** Data entries **

+ + + + + + +

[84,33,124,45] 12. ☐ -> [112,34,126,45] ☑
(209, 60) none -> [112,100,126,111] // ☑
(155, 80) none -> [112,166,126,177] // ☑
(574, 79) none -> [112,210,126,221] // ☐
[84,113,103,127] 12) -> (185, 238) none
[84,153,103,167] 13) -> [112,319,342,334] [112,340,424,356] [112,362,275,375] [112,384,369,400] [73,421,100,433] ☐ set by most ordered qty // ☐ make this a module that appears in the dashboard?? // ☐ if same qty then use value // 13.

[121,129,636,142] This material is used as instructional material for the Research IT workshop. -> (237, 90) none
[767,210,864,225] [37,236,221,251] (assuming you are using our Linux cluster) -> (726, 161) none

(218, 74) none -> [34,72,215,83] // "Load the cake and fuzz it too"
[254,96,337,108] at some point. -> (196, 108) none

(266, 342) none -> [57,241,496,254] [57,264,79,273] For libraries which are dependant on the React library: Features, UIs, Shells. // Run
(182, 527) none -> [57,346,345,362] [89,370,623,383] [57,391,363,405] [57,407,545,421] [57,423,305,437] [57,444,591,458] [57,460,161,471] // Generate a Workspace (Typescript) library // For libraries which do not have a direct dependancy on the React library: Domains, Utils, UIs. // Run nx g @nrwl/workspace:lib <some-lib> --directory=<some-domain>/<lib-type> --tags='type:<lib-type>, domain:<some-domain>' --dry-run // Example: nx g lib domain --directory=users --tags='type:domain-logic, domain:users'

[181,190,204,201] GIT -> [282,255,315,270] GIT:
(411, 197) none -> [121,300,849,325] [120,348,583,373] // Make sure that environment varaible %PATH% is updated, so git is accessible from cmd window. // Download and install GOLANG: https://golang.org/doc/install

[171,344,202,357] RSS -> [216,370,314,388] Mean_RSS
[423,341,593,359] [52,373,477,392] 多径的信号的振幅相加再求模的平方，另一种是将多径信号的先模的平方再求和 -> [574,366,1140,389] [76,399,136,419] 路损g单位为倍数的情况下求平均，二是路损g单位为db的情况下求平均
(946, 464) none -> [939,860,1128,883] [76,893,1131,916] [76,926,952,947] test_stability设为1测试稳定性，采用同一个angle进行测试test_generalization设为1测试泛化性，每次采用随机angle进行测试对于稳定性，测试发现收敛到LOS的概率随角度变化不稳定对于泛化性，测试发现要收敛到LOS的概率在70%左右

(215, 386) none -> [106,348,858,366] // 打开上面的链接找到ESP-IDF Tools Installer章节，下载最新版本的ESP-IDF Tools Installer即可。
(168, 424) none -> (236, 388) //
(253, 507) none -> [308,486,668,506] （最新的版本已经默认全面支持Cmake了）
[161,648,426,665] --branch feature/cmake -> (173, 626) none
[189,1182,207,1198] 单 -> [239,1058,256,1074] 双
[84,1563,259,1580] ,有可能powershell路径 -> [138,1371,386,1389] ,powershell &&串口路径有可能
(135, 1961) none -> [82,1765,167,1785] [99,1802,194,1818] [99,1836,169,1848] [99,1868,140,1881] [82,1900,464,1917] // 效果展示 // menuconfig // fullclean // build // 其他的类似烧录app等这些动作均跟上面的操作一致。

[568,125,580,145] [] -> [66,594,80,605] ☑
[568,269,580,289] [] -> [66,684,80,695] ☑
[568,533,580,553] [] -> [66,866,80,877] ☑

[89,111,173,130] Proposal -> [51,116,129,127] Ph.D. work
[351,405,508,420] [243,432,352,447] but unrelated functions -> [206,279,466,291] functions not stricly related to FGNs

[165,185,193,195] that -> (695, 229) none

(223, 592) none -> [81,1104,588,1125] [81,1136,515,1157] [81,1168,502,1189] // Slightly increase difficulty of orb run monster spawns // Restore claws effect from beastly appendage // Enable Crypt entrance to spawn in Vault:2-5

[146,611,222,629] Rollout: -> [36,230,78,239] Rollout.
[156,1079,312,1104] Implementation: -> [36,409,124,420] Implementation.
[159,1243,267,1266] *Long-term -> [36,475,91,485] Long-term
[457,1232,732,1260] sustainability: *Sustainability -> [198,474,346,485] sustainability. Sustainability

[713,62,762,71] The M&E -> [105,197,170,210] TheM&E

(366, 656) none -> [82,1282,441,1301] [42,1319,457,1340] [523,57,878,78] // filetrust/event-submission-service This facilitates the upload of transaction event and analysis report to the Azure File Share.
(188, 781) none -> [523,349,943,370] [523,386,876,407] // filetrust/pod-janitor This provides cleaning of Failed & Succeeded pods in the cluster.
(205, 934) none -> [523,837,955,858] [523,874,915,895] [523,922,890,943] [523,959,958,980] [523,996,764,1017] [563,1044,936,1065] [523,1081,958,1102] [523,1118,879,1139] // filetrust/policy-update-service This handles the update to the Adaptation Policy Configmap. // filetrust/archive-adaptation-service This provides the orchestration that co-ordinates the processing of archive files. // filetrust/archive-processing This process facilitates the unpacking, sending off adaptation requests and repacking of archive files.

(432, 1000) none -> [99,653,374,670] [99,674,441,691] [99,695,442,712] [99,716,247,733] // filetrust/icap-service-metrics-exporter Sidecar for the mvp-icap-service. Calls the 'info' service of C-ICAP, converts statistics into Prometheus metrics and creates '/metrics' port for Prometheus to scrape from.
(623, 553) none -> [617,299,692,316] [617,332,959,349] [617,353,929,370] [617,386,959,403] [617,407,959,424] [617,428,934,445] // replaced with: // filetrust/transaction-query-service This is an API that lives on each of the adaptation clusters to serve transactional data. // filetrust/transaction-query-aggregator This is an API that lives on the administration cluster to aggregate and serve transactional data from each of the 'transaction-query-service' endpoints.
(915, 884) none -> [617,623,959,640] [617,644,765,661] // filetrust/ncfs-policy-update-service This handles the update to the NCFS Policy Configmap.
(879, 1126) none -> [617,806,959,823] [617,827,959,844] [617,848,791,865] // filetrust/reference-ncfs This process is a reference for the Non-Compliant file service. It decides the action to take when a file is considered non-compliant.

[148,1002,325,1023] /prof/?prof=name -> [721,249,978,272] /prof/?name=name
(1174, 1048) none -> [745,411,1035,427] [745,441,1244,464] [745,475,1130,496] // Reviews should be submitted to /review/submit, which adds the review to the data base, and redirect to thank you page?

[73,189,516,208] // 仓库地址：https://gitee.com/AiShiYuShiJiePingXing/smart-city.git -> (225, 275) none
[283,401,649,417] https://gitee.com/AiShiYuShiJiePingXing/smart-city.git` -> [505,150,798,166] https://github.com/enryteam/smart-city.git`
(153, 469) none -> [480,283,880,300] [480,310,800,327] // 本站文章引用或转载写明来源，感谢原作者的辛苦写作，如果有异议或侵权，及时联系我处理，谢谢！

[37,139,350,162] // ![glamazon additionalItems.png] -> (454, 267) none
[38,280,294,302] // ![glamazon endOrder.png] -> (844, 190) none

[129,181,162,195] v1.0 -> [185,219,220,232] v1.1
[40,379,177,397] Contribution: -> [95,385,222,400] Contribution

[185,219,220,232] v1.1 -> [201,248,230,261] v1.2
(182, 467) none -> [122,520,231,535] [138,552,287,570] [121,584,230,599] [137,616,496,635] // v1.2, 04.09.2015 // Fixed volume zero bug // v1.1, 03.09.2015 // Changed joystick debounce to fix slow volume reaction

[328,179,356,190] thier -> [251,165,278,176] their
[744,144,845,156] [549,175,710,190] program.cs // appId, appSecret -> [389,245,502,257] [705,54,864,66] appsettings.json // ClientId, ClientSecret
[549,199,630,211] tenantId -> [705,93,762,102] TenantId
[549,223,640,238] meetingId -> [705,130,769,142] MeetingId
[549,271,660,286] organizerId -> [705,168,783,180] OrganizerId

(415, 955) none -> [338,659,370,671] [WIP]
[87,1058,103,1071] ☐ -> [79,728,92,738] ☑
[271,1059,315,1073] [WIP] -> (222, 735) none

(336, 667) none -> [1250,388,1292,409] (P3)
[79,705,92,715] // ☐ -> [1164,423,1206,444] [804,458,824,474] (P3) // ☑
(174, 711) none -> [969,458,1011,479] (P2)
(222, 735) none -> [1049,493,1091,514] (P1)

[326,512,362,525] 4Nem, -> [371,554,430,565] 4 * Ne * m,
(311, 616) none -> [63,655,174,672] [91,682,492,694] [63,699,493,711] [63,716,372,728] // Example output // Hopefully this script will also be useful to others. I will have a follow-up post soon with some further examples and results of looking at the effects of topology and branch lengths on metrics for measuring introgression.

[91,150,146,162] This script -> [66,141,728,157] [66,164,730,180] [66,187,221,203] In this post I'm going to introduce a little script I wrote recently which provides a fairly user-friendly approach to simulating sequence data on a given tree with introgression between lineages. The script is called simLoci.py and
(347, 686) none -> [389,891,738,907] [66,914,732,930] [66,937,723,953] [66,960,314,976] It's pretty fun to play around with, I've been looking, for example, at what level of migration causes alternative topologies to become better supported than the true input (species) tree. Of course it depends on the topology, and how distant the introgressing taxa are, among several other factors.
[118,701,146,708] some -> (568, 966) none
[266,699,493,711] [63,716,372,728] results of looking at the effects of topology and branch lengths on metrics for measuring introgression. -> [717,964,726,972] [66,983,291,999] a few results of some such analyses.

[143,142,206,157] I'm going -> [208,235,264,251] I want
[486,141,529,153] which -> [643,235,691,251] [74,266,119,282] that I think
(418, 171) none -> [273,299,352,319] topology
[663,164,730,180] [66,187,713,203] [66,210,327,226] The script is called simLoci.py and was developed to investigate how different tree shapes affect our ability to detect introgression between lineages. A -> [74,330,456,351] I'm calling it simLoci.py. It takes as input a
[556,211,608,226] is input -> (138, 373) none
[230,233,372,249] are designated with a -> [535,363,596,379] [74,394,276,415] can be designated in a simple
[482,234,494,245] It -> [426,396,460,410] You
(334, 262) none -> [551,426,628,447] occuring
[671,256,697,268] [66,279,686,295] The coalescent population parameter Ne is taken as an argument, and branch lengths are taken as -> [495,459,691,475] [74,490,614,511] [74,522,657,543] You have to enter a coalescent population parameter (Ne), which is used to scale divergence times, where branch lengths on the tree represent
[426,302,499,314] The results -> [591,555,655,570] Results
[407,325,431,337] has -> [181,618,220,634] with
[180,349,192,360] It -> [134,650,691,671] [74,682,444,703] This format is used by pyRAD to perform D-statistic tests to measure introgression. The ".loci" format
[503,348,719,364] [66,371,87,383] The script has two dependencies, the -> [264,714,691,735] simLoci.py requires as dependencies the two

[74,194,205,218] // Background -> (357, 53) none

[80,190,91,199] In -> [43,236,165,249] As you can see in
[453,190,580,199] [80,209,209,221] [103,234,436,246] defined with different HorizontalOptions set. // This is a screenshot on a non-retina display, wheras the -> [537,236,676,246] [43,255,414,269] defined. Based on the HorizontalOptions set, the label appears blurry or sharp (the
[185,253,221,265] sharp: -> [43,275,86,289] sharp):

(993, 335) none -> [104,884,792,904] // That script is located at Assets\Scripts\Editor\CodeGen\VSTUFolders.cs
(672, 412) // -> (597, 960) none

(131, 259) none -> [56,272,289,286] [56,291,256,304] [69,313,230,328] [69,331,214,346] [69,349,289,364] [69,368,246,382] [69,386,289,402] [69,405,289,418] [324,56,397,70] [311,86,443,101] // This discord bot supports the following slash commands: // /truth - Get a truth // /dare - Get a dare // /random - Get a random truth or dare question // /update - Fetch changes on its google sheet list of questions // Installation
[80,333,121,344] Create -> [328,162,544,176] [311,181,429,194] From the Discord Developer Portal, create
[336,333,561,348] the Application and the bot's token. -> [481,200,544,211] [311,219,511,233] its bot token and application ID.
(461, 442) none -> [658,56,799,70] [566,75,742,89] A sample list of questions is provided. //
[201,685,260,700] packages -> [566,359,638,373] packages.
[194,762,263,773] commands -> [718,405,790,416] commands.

+ + + + + + +

** Instructions to follow **
Above are the records. Copy the lines beginning at the one that has "[503,348,719,364] [66,371,87,383] The" and ending with the one that has "[80,190,91,199] In ->", unchanged.

** Written response **
[503,348,719,364] [66,371,87,383] The script has two dependencies, the -> [264,714,691,735] simLoci.py requires as dependencies the two

[74,194,205,218] // Background -> (357, 53) none

[80,190,91,199] In -> [43,236,165,249] As you can see in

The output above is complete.